Il a, je pense, pris acte qu'une recomposition de la droite allait s'avérer nécessaire, les courants au sein de l'UMP allaient se reformer, et que le centre avait une autre carte à jouer, que celle d'être la caution humaniste d'une droite républicaine en cours de dérive droitière.
Peut-être qu'il envisage une redéfinition plus large du paysage politique, et qu'il pense que Hollande aura besoin un de ces jours d'un centre capable de passer des alliances ponctuelles sur les sujets chers à François Bayrou que sont la dette et la réduction des dépenses publiques.

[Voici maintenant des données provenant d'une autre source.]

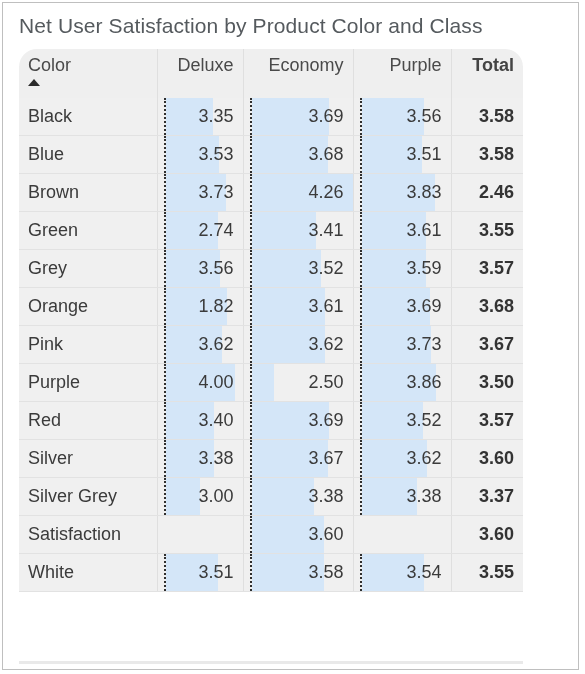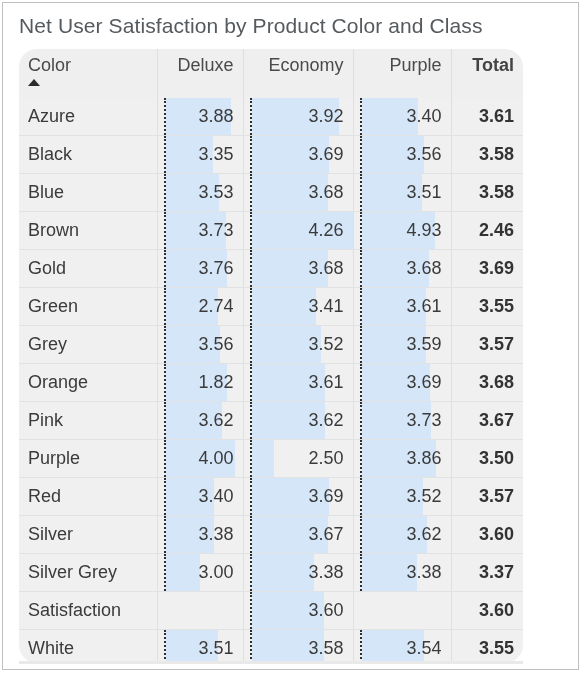--- a/index.html
+++ b/index.html
@@ -199,35 +199,6 @@
       <tbody id="matrix-body">
           <tr>
             <td>
-              <div class="cell-color">Azure</div>
-            </td>
-            <td>
-              <div class="bar-cell-inner">
-                <div class="bar-axis"></div>
-                <div class="bar-fill" style="width: 83.1858%;"></div>
-                <div class="bar-label">3.88</div>
-              </div>
-            </td>
-            <td>
-              <div class="bar-cell-inner">
-                <div class="bar-axis"></div>
-                <div class="bar-fill" style="width: 84.9558%;"></div>
-                <div class="bar-label">3.92</div>
-              </div>
-            </td>
-            <td>
-              <div class="bar-cell-inner">
-                <div class="bar-axis"></div>
-                <div class="bar-fill" style="width: 61.9469%;"></div>
-                <div class="bar-label">3.40</div>
-              </div>
-            </td>
-            <td class="td-total">
-              <div class="cell-total">3.61</div>
-            </td>
-          </tr>
-          <tr>
-            <td>
               <div class="cell-color">Black</div>
             </td>
             <td>

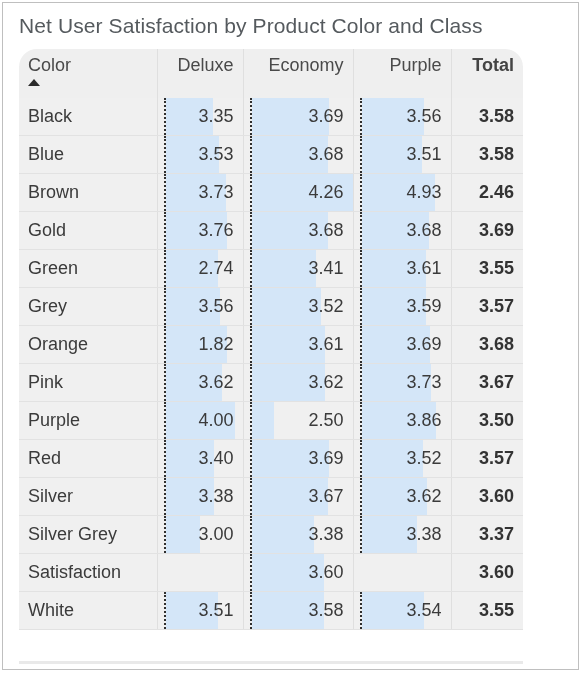--- a/index.html
+++ b/index.html
@@ -277,7 +277,7 @@
               <div class="bar-cell-inner">
                 <div class="bar-axis"></div>
                 <div class="bar-fill" style="width: 80.9735%;"></div>
-                <div class="bar-label">4.93</div>
+                <div class="bar-label">3.83</div>
               </div>
             </td>
             <td class="td-total">

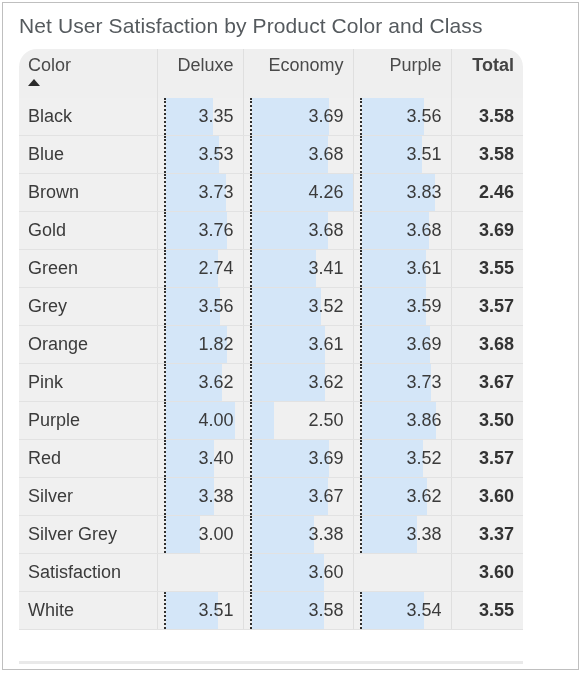--- a/index.html
+++ b/index.html
@@ -286,35 +286,6 @@
           </tr>
           <tr>
             <td>
-              <div class="cell-color">Gold</div>
-            </td>
-            <td>
-              <div class="bar-cell-inner">
-                <div class="bar-axis"></div>
-                <div class="bar-fill" style="width: 77.8761%;"></div>
-                <div class="bar-label">3.76</div>
-              </div>
-            </td>
-            <td>
-              <div class="bar-cell-inner">
-                <div class="bar-axis"></div>
-                <div class="bar-fill" style="width: 74.3363%;"></div>
-                <div class="bar-label">3.68</div>
-              </div>
-            </td>
-            <td>
-              <div class="bar-cell-inner">
-                <div class="bar-axis"></div>
-                <div class="bar-fill" style="width: 74.3363%;"></div>
-                <div class="bar-label">3.68</div>
-              </div>
-            </td>
-            <td class="td-total">
-              <div class="cell-total">3.69</div>
-            </td>
-          </tr>
-          <tr>
-            <td>
               <div class="cell-color">Green</div>
             </td>
             <td>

Comme actuellement toute la droite, François Bayrou joue le coup d'après. L'UMP qui avait réussi à fédérer sous sa bannière, le centre, la droite gaulliste, le centre droit et une droite plus radicale, va exploser suite à la dérive extrême-droitière prise pas son leader. Avec l'instauration d'une part de proportionnelle dès 2017, le Front National va s'installer dans la vie politique durablement. Alors le centre va pouvoir jouer à nouveau, comme sous le IVe République, une fonction de charnière qui lui permettra d'imposer son réalisme économique et sa dimension sociale aux autres formations.
C'est un coup de poker, il a pris de gros risques avec ce choix. Réussira-t-il son pari ? Nul ne le sait. Mais il n'a pas pris cette décision tout seul. Le journal "Le Monde" nous révèle que jeudi matin, il a réuni son comité stratégique de campagne, pour prendre une décision. Après un tour de table, il s'est avéré qu'une large majorité a choisi un vote en faveur de François Hollande. Pas un des trente membres n'a exprimé un choix en faveur de Nicolas Sarkozy. Il faut dire que les sénateurs Jean Arthuis et François Zocchetto qui avaient pris position antérieurement en faveur du candidat-président étaient absents. L'affaire était pliée.
François Bayrou est un homme courageux, qui a fait ce choix par conviction et de cela nul ne peut en douter. Mais sous cette prise de position morale, on peut déceler une obstination de constituer une force indépendante et centrale dans la vie politique Aujourd'hui il a décidé de forcer le destin.
Pour ma part, j'estime que François Bayrou, a pris de la hauteur et a réagit comme un grand républicain, il a senti que la nation était en danger avec Nicolas Sarkozy qui prône la division et ne cesse de monter les français les uns contre les autres, et qui se cache derrière le drapeau bleu blanc rouge, en invectivant les syndicalistes qui brandissent le drapeau rouge.
Il a oublié l'histoire de France, et pourquoi il y a du rouge dans ce drapeau qu'il distribue (pas gratuitement !) à tous ces sympathisants dans ses meetings.
Ces sympathisants qui agressent les journalistes de Médiapart et de BFMTV ainsi que d'autres. Les responsables de cette haine et de ce déchaînement de violence sont Nicolas Sarkozy et ses lieutenants, à cause de leurs discours haineux contre la presse dans leurs meetings.